In “A Zero-Emissions City in the Desert”, Kevin Bullis, Technology Review’s energy editor, writes of a nearly empty, dusty building site in the Persian Gulf: “[It] is the start of a vast experiment, an attempt to create the world’s first car-free, zero-carbon-dioxide-emissions, zero-waste city. Due to be completed in 2016, the city is the centerpiece of the Masdar Initiative, a $15 billion investment by the government of Abu Dhabi … . The new development, being built on the outskirts of Abu Dhabi city, will run almost entirely on energy from the sun and will use just 20 percent as much power as a conventional city of similar size.”
Nothing like Masdar City has ever been attempted. Although zero-emissions residences and commercial buildings already exist, larger clean buildings have never worked very well. Oberlin College’s Lewis Center already has some of the features that Masdar City’s designers wish to deploy on a grander scale; but the center consumed far more energy than its architects had anticipated, and only the addition of a solar array in a nearby parking lot allowed the college to claim, dubiously, that the building itself produced as much power as it used. Certainly, no one has ever raised a small city to these standards.
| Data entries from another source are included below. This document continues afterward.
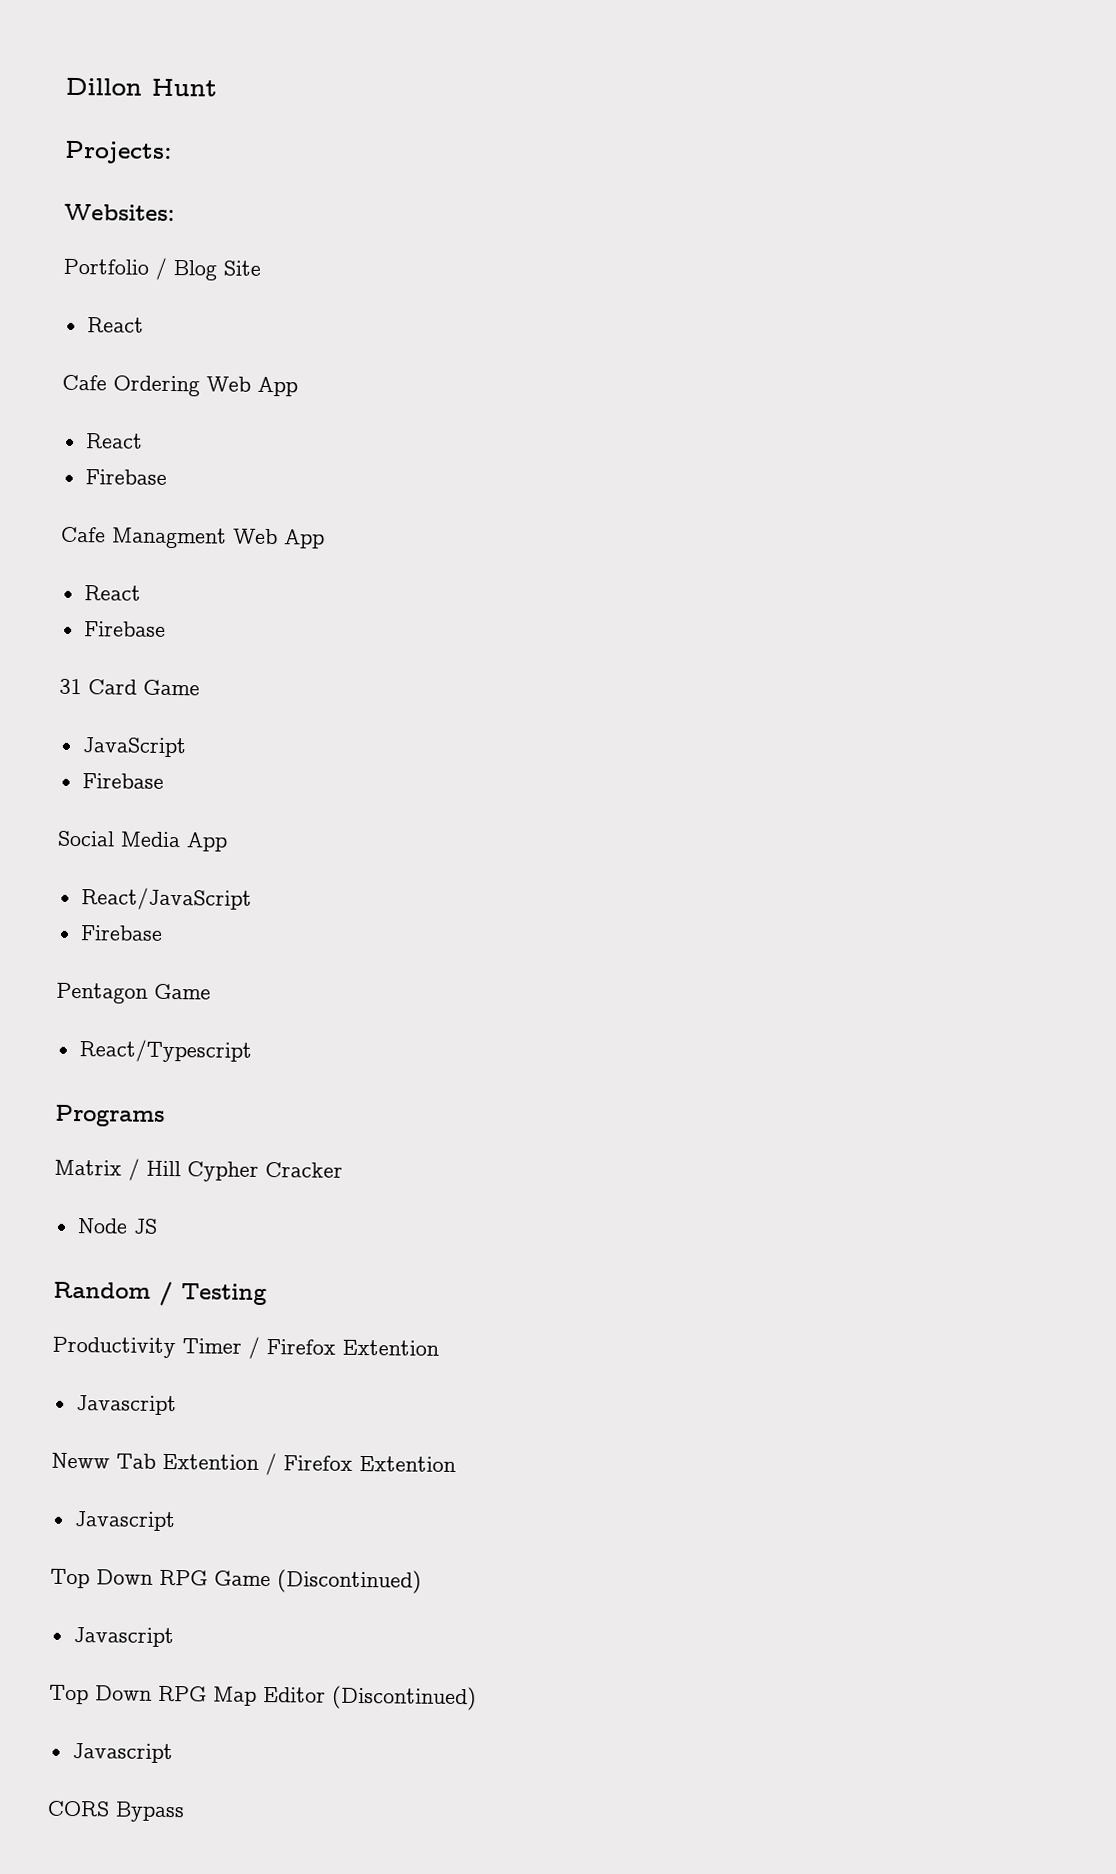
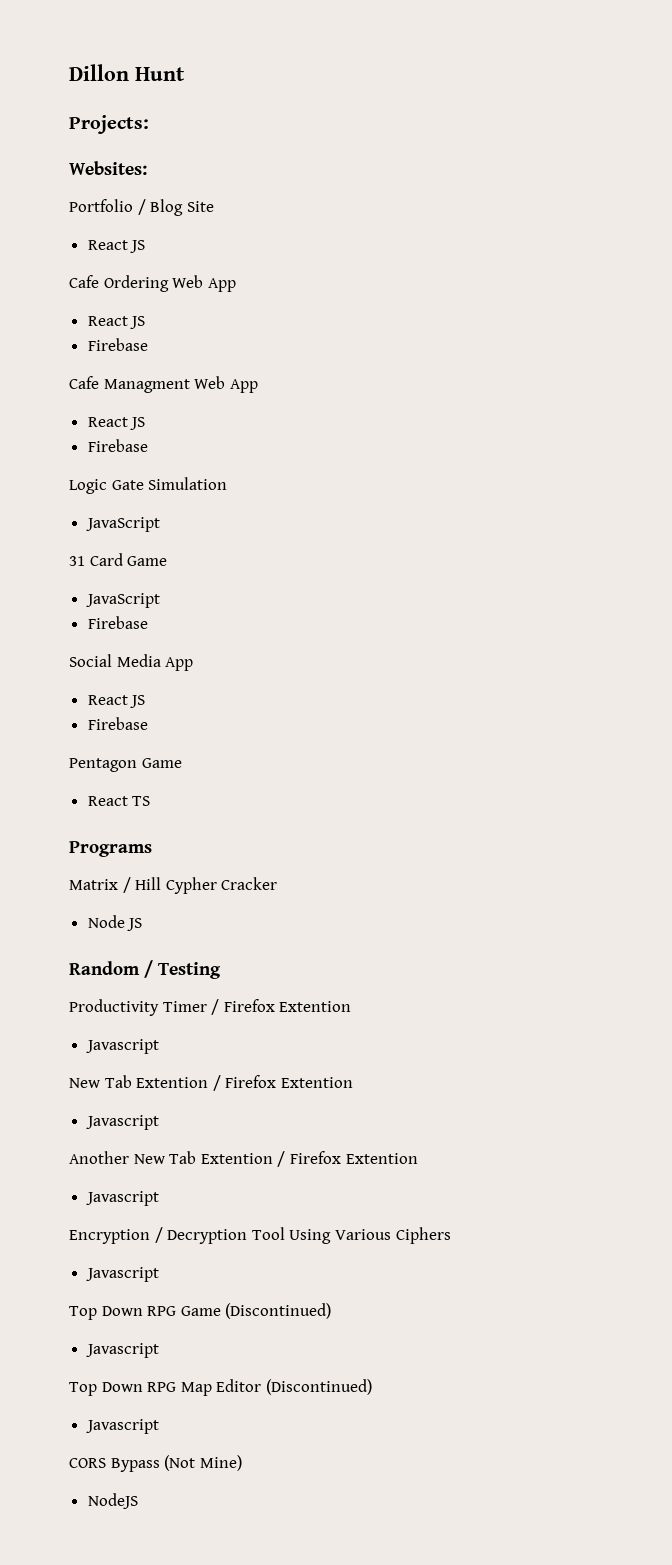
(144, 325) none -> [130,240,146,253] JS
(143, 441) none -> [130,316,146,329] JS
[83,621,166,637] // Firebase -> [130,417,146,430] [87,439,148,452] [69,477,228,494] [85,517,160,532] JS // Firebase // Logic Gate Simulation // JavaScript
[80,887,252,911] React/JavaScript -> [87,695,146,708] React JS
[78,1039,252,1063] React/Typescript -> [87,796,151,806] React TS
[51,1452,456,1476] [73,1511,176,1532] Neww Tab Extention / Firefox Extention // Javascript -> [69,1075,353,1091] [85,1115,159,1130] [69,1151,418,1167] [85,1191,159,1206] [69,1227,451,1244] [85,1267,159,1282] New Tab Extention / Firefox Extention // Javascript // Another New Tab Extention / Firefox Extention // Javascript // Encryption / Decryption Tool Using Various Ciphers // Javascript
(185, 1812) none -> [164,1455,242,1471] [87,1493,138,1509] (Not Mine) // NodeJS

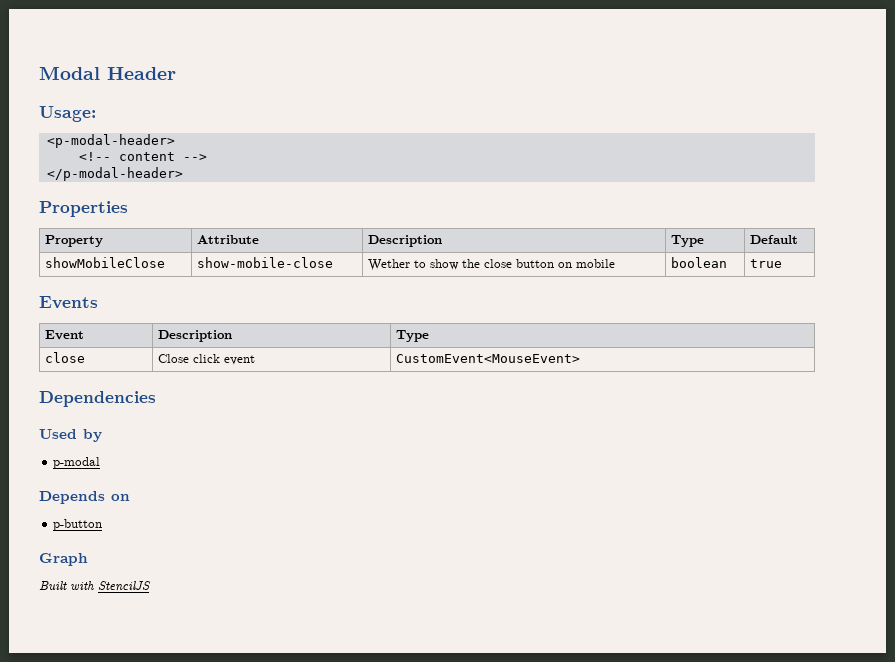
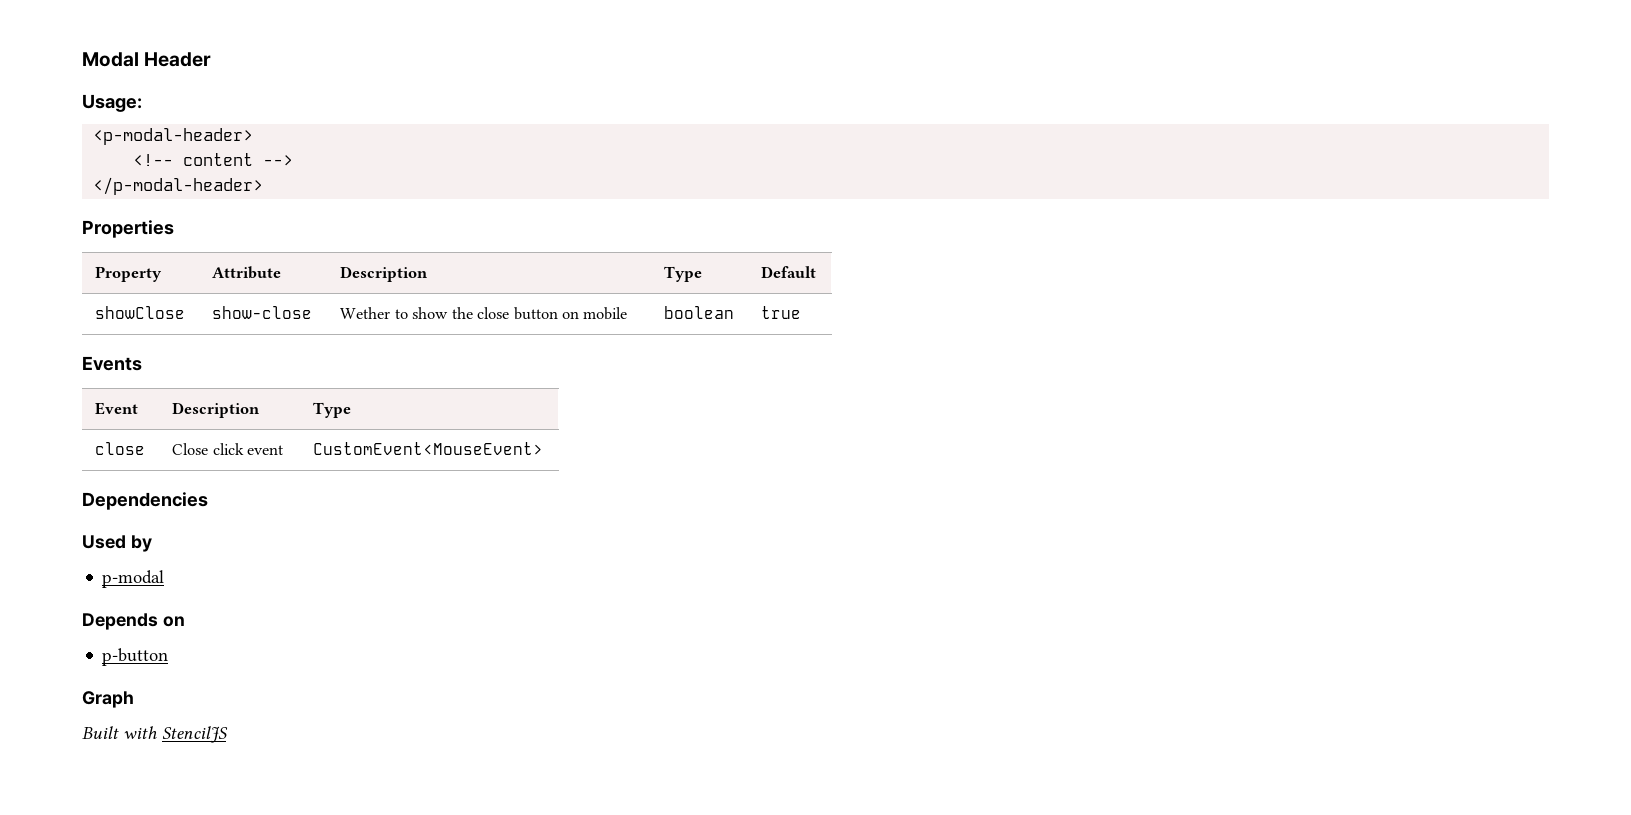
[44,257,165,268] [196,257,333,268] showMobileClose | show-mobile-close -> [95,306,186,319] [212,306,313,319] showClose | show-close

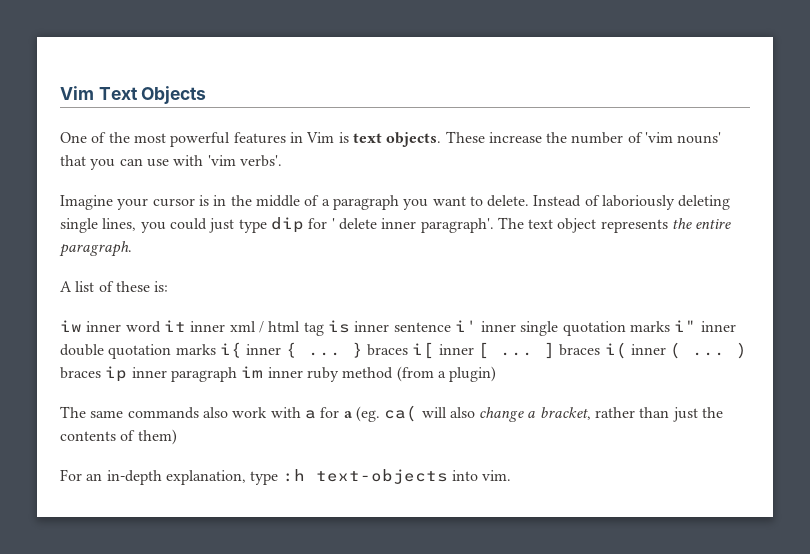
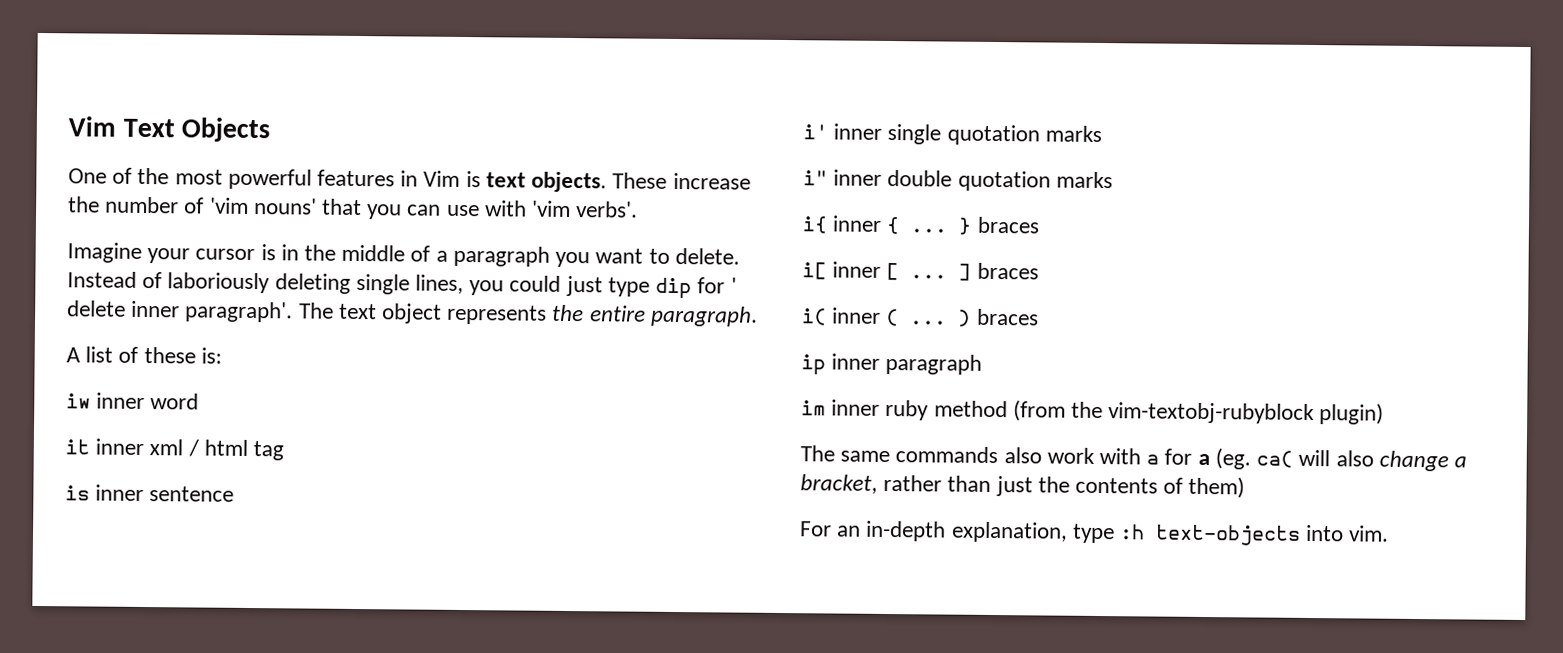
(161, 327) none -> (200, 401) //
(324, 329) none -> (285, 451) //
(451, 327) none -> (235, 494) //
(671, 326) none -> (1102, 134) //
(216, 349) none -> (1113, 180) //
(408, 350) none -> (1040, 225) //
(601, 350) none -> (1039, 271) //
(101, 373) none -> (1039, 317) //
(237, 374) none -> (983, 364) //
[437,371,446,378] a -> [1071,401,1316,425] the vim-textobj-rubyblock

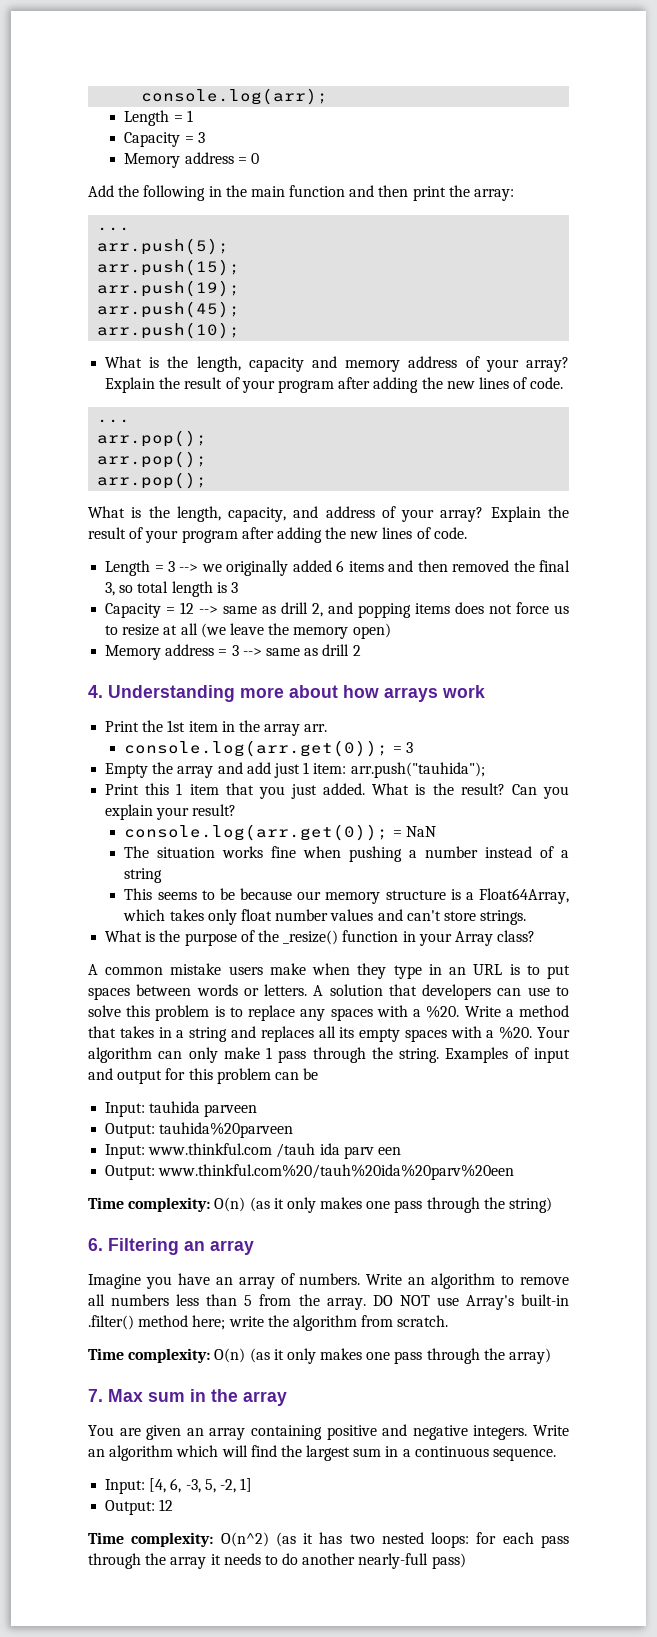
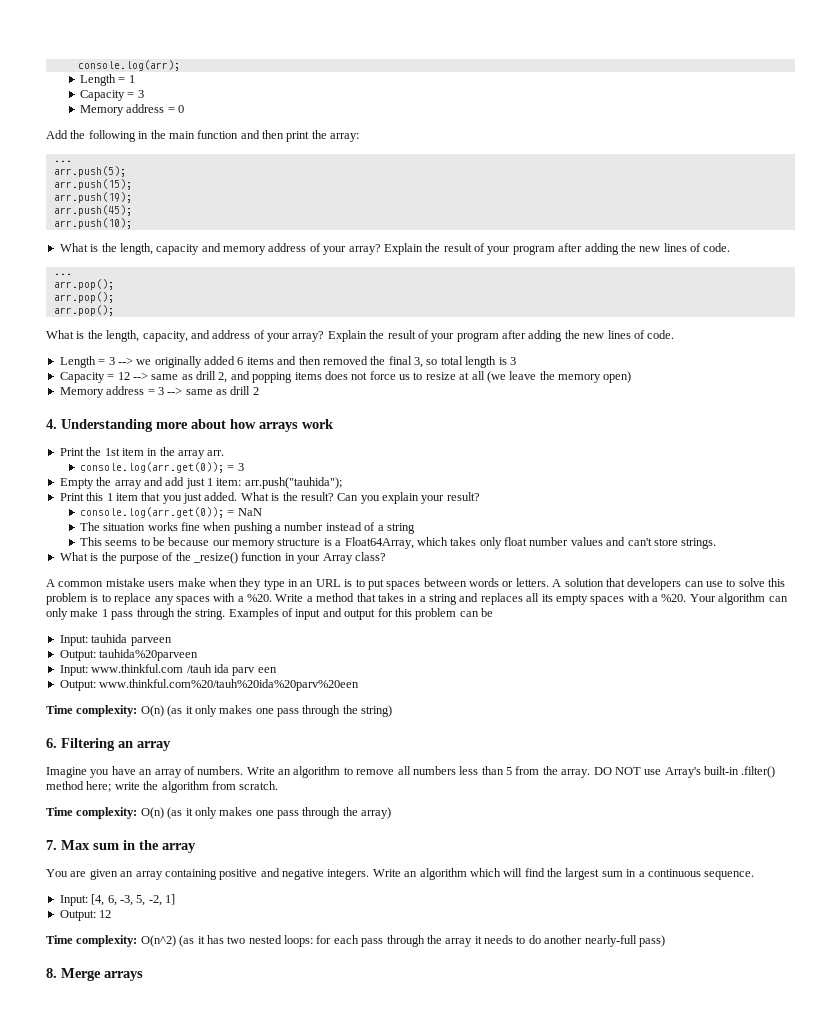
(466, 1561) none -> [46,968,143,981] // 8. Merge arrays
Insofar as many environmental engineers doubt that something as complex as a city could ever be entirely green, Masdar City is a triumph of optimism. But if the optimists are right, such a massive demonstration may be necessary. As the chief executive of a sustainable-design company puts it, “People say, ‘Gee, that would be great … but obviously it’s not possible.’ Once you can point at something, it takes away a lot of those arguments.”
Elsewhere in this issue of Technology Review, we unveil the 10 emerging technologies that we think have greatest potential to change our world. Among them is a nanofluidic chip that could lower the cost of sequencing DNA so that the entire human genome could be read in eight hours for less than $100. Lauren Gravitz explains, “Despite many experts’ doubt that whole-genome sequencing could be done for $1,000, let alone a 10th that much, BioNanomatrix [the startup that invented the chip] believes it can reach the $100 target in five years” (see “$100 Genome”). That would be a tremendous thing. A cheap, rapid sequencing tool could make personalized medicine a practical reality: a doctor could biopsy a malignant tumor in a patient’s lung, sequence its DNA, and then use the genetic information to design the treatment best suited for that particular variant of the cancer–“all for less than the cost of a chest x-ray.”